Reality Check

Carolyn Magner

It’s Not ‘They Do’

Carolyn Magner | August 01, 2010

Stop worrying about the parents’ wishes and enjoy your zany, Vegas-style nuptials


Dear Carolyn,

I’ve been living with a guy for about eight years. We used to talk about getting married but never really did anything about actually tying the knot. Imagine my surprise when suddenly, out of the blue, my sweet, lovable boyfriend dropped to his knees and asked me to marry him!

We have decided to go to Vegas the next time he gets a load near there. I know it’s tacky, but I think if you do a Vegas wedding, you should do it all the way. I want an Elvis impersonator and the wedding chapel and a white dress and all of that. My problem is that our families are horrified and want us to have a church wedding in our hometown. My parents say they will “die” if we go through with our plans. His mother mostly just cries when we talk about it. I try to console them and comfort them but am worn out. Should I just give in and do what they want?

Sally

Dear Sally,

First, congratulations! It’s rare to hear from a happy bride. Usually, emails from brides are written in ALL CAPS. Now, let’s talk about your parents. They will not die. I mean, they will eventually die but not because you are having a Vegas wedding. Ignore everyone’s theatrics and go about the business of planning a happy, zany wedding that fits both of your personalities. You don’t owe anyone the wedding they think you should have. When you stop apologizing and cease wringing your hands over their reaction, they will eventually stop their nonsense. It’s hard to be dramatic when nobody is paying any attention. This advice also works well with regard to toddlers, teenagers and some dogs.

I’m just say’n.



Dear Carolyn,

This is in response to your advice to the woman who was abused as a child. I understand that your advice to forgive and move on is good advice. In fact, I’ve spent a lot of money and time getting that message from a professional. (No offense to you!) You admitted that it’s easier said than done, and that is true, too. But I’m writing because I want you to tell her, from someone who has been there, that it is the only way to survive. You have to forgive and let it go. I let my childhood torment me for most of my life and ruin every chance for happiness that came my way. Now that I am free of all the resentment, I am at peace.

Thank you for tackling this subject.

Kelly

Dear Kelly,

You are most welcome. It pains me to give advice I know is so hard to execute. But I believe that once you let go of the past and immerse yourself in the “now” you can navigate the future more gently.

I’m just say’n.



Dear Carolyn,

I have a two-part question: Do stupid people know they are stupid?
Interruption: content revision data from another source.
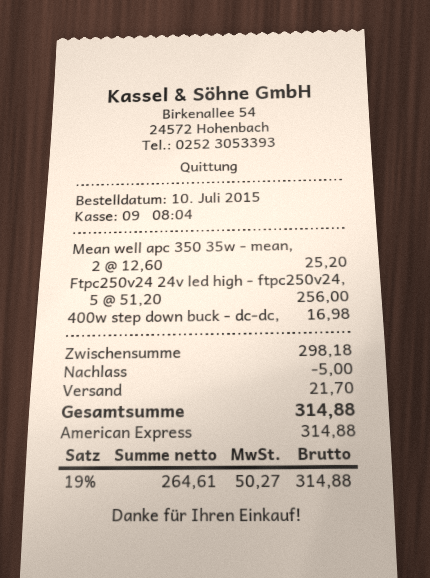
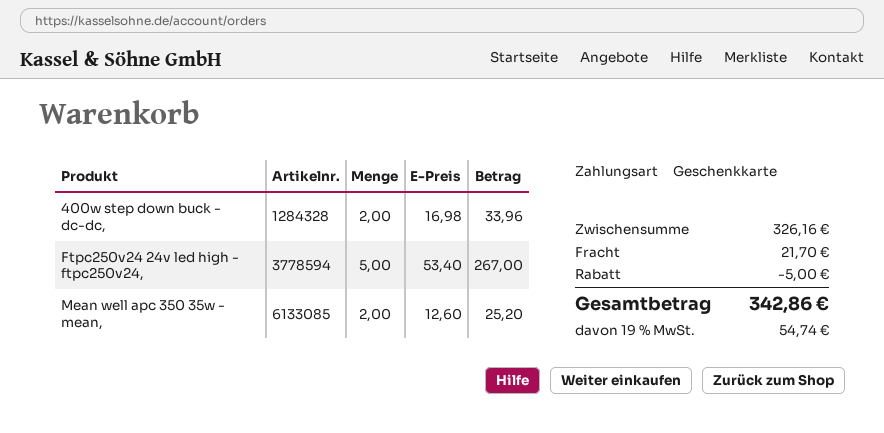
payment method: American Express -> gift card
Ftpc250v24 24v led high - ftpc250v24,: 5 x 51.20 = 256.00 -> 5 x 53.40 = 267.00
400w step down buck - dc-dc,: 1 x 16.98 = 16.98 -> 2 x 16.98 = 33.96
subtotal: 298.18 -> 326.16
tax: 19% = 50.27 -> 19% = 54.74
total: 314.88 -> 342.86

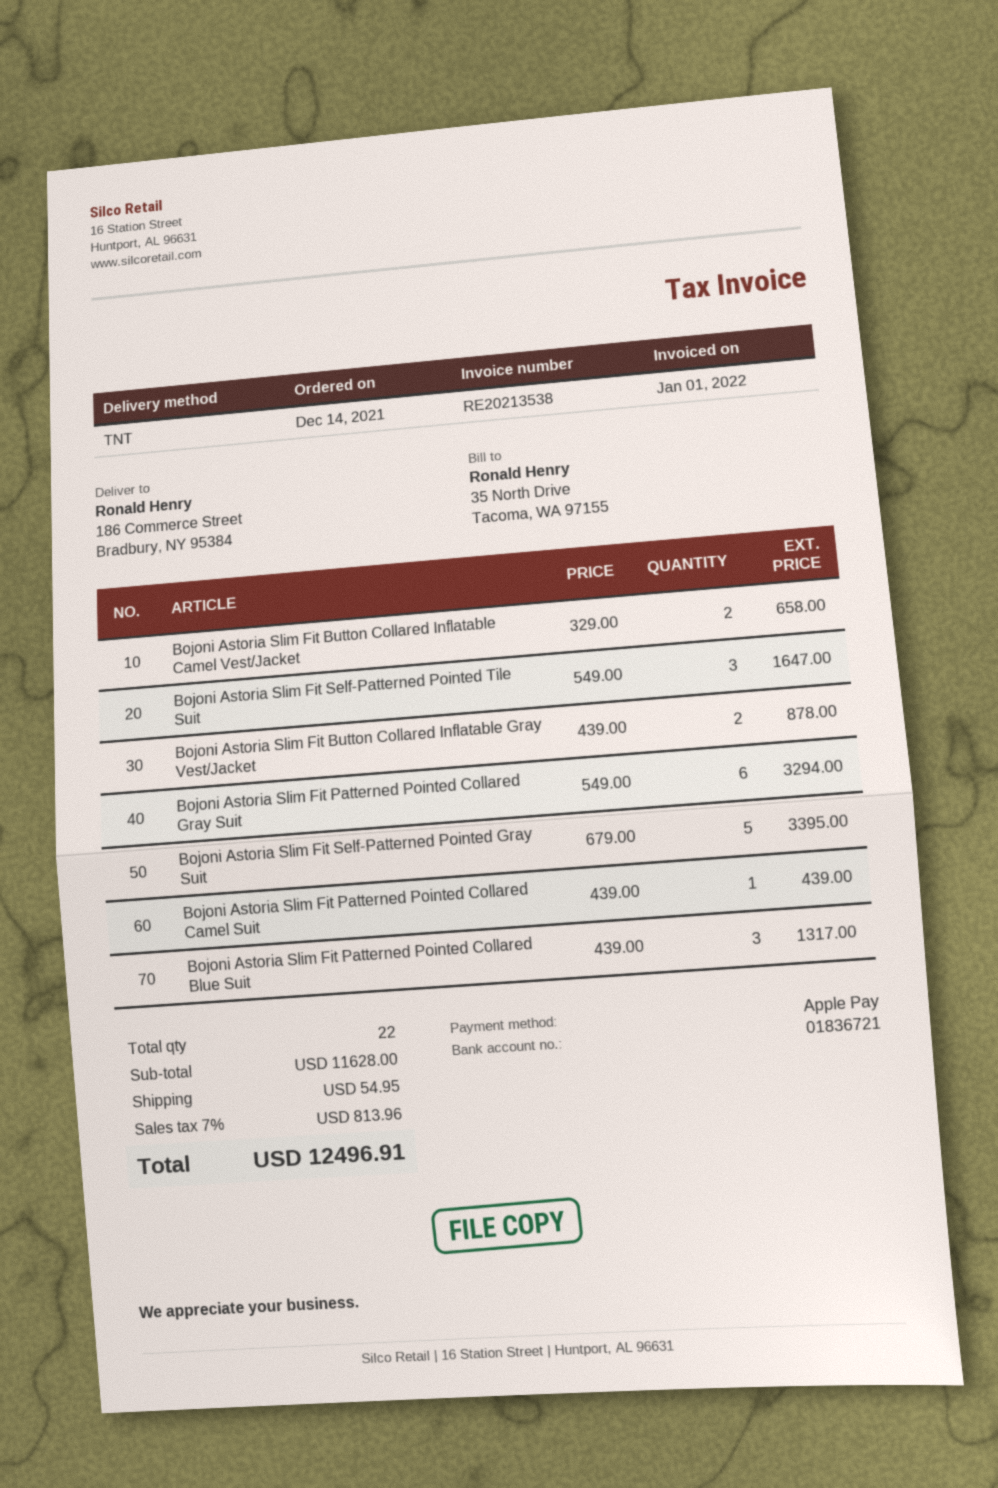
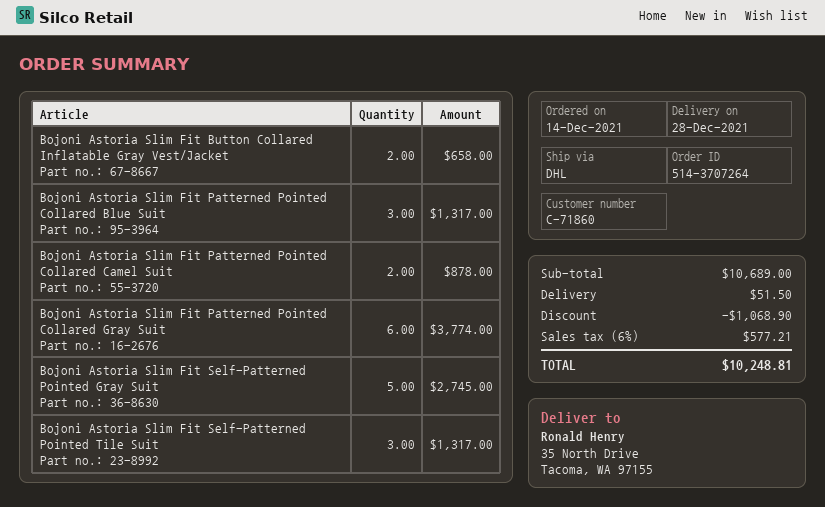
shipping method: TNT -> DHL
ship to: 186 Commerce Street, Bradbury, NY 95384 -> 35 North Drive, Tacoma, WA 97155
Bojoni Astoria Slim Fit Button Collared Inflatable Camel Vest/Jacket: 2 for 658.00 -> none
Bojoni Astoria Slim Fit Self-Patterned Pointed Tile Suit: 3 for 1647.00 -> 3 for 1317.00
Bojoni Astoria Slim Fit Button Collared Inflatable Gray Vest/Jacket: 2 for 878.00 -> 2 for 658.00
Bojoni Astoria Slim Fit Patterned Pointed Collared Gray Suit: 6 for 3294.00 -> 6 for 3774.00
Bojoni Astoria Slim Fit Self-Patterned Pointed Gray Suit: 5 for 3395.00 -> 5 for 2745.00
Bojoni Astoria Slim Fit Patterned Pointed Collared Camel Suit: 1 for 439.00 -> 2 for 878.00
subtotal: 11628.00 -> 10689.00
discount: none -> 1068.90
shipping: 54.95 -> 51.50
tax: 7% = 813.96 -> 6% = 577.21
total: 12496.91 -> 10248.81

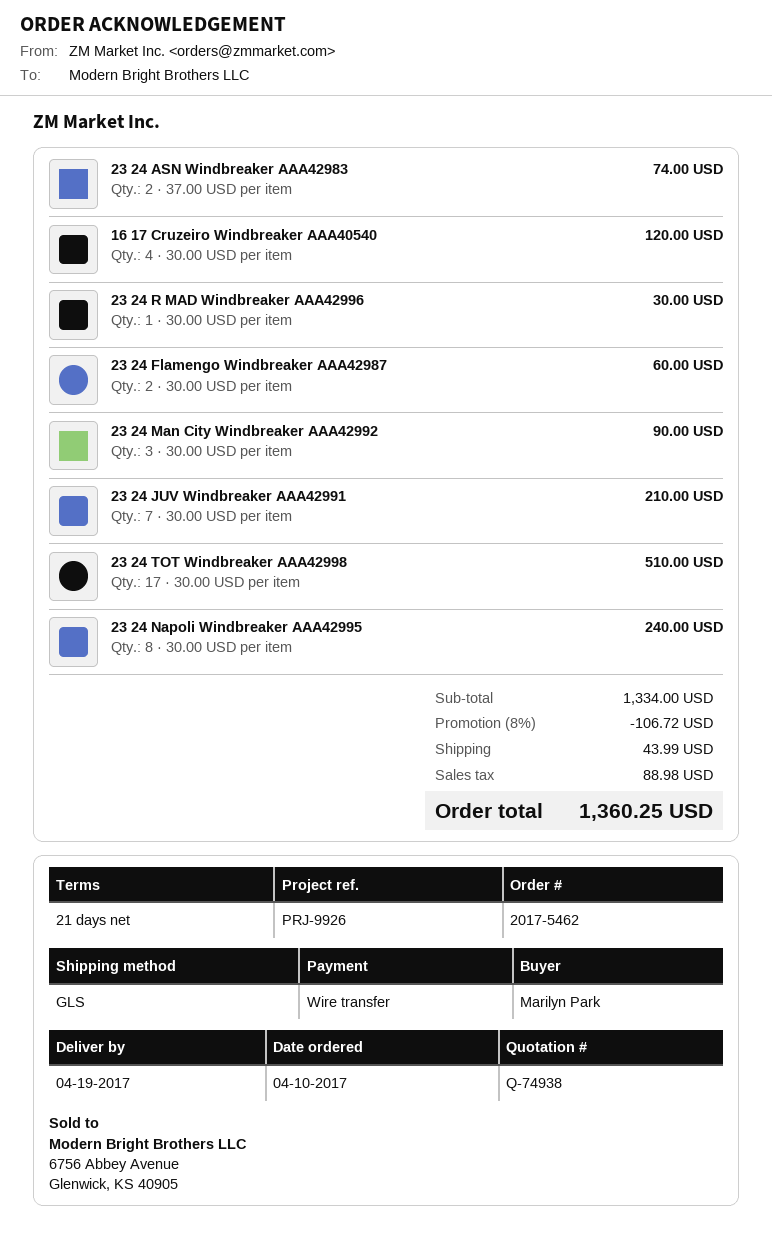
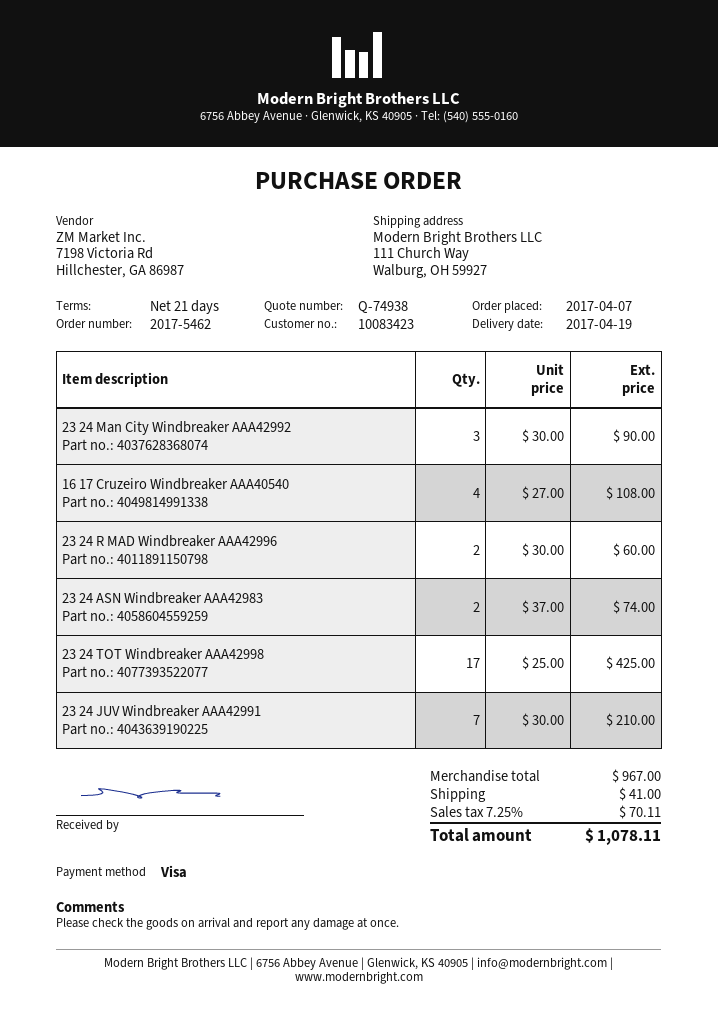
order date: 2017-04-10 -> 2017-04-07
payment method: bank transfer -> Visa
16 17 Cruzeiro Windbreaker AAA40540: 4 x 30.00 = 120.00 -> 4 x 27.00 = 108.00
23 24 R MAD Windbreaker AAA42996: 1 x 30.00 = 30.00 -> 2 x 30.00 = 60.00
23 24 Flamengo Windbreaker AAA42987: 2 x 30.00 = 60.00 -> none
23 24 TOT Windbreaker AAA42998: 17 x 30.00 = 510.00 -> 17 x 25.00 = 425.00
23 24 Napoli Windbreaker AAA42995: 8 x 30.00 = 240.00 -> none
subtotal: 1334.00 -> 967.00
discount: 8% = 106.72 -> none
shipping: 43.99 -> 41.00
tax: 88.98 -> 70.11
total: 1360.25 -> 1078.11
And how can you tell if their stupid is fixable or not?

No pressure or anything, but my life depends on this answer.

Jake

Dear Jake,

In my experience, the truly stupid don’t know they are stupid. While everyone can screw something up from time to time, the stupids don’t recognize their limitations. In fact, they are blind to their lack of awareness. Most people will seek out answers, but the truly stupid think they have all the answers. You know you’ve run across unfixable stupid by how they don’t recognize smart.

I’m now very curious as to why your life depends on this? Do you work for BP?

I’m just say’n.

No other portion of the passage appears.